WORK TO COMPLETE >>
Give every line of the data again, unchanged, but with no pictures.

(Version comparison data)
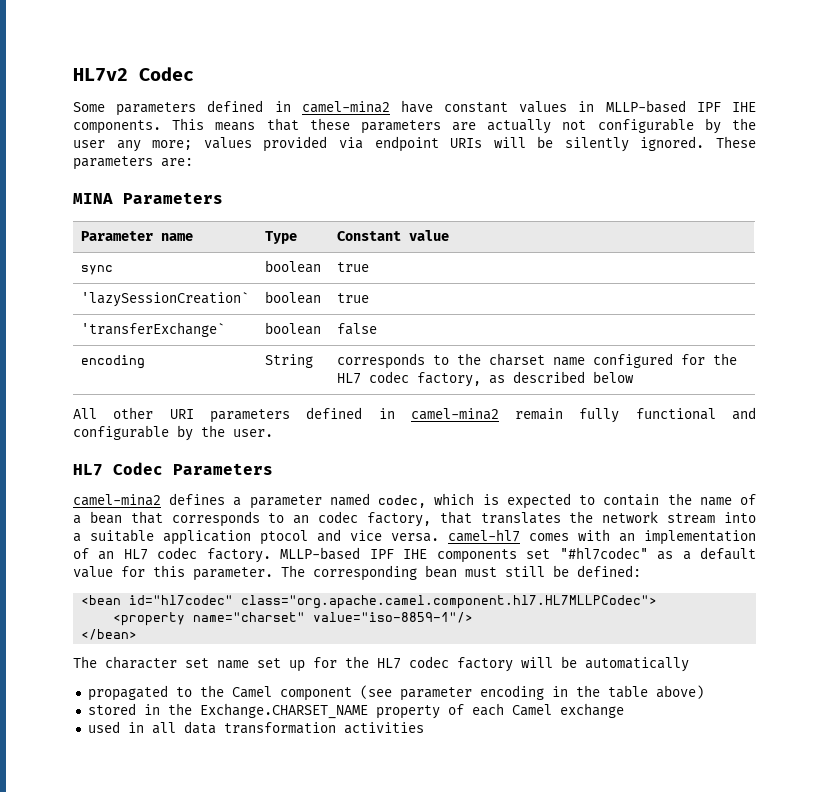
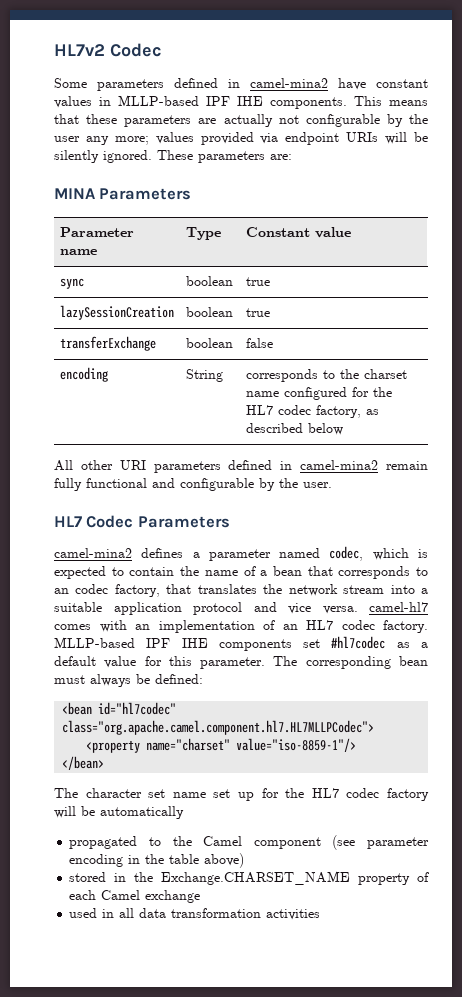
[80,292,249,307] [264,291,321,304] [336,293,369,303] [80,322,225,337] 'lazySessionCreation` | boolean | true // 'transferExchange` -> [59,305,174,320] [185,307,233,317] [245,308,270,317] [59,336,156,351] lazySessionCreation | boolean | true // transferExchange
[260,530,308,545] ptocol -> [193,602,242,615] protocol
[559,547,648,560] "#hl7codec" -> [331,636,386,649] #hl7codec
[505,566,545,577] still -> [90,674,131,687] always

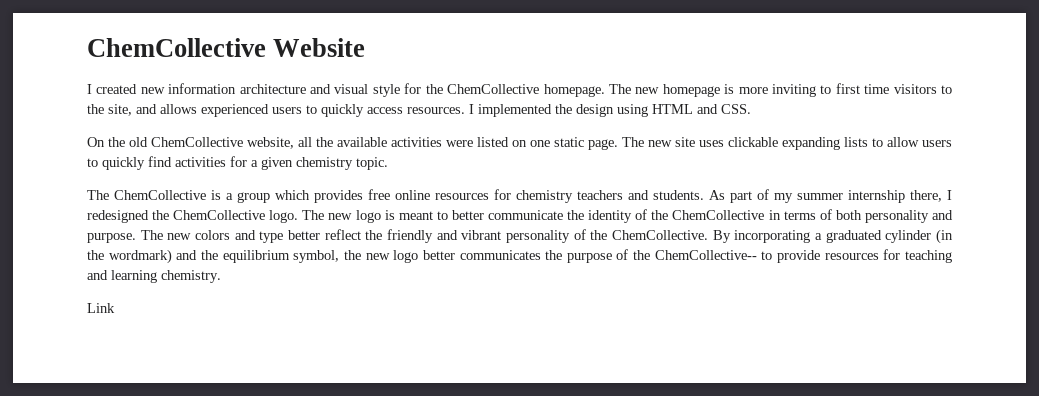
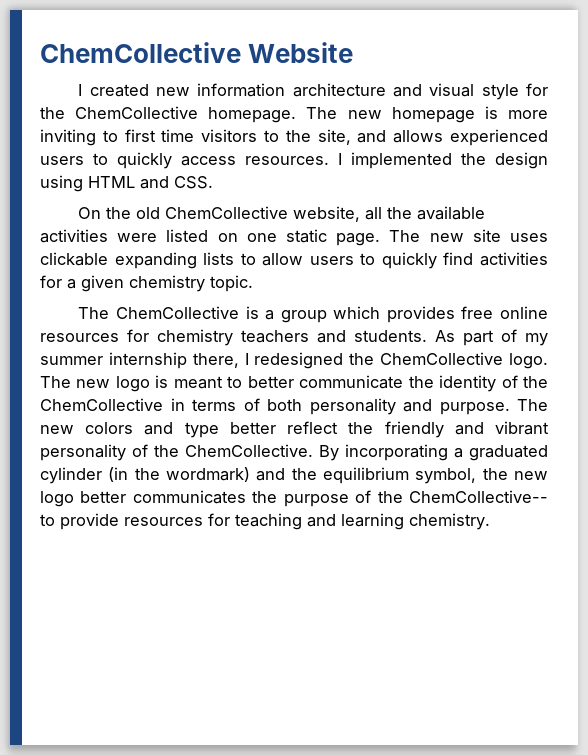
[87,303,115,313] // Link -> (490, 521) none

TASK ANSWER >>
[80,292,249,307] [264,291,321,304] [336,293,369,303] [80,322,225,337] 'lazySessionCreation` | boolean | true // 'transferExchange` -> [59,305,174,320] [185,307,233,317] [245,308,270,317] [59,336,156,351] lazySessionCreation | boolean | true // transferExchange
[260,530,308,545] ptocol -> [193,602,242,615] protocol
[559,547,648,560] "#hl7codec" -> [331,636,386,649] #hl7codec
[505,566,545,577] still -> [90,674,131,687] always

[87,303,115,313] // Link -> (490, 521) none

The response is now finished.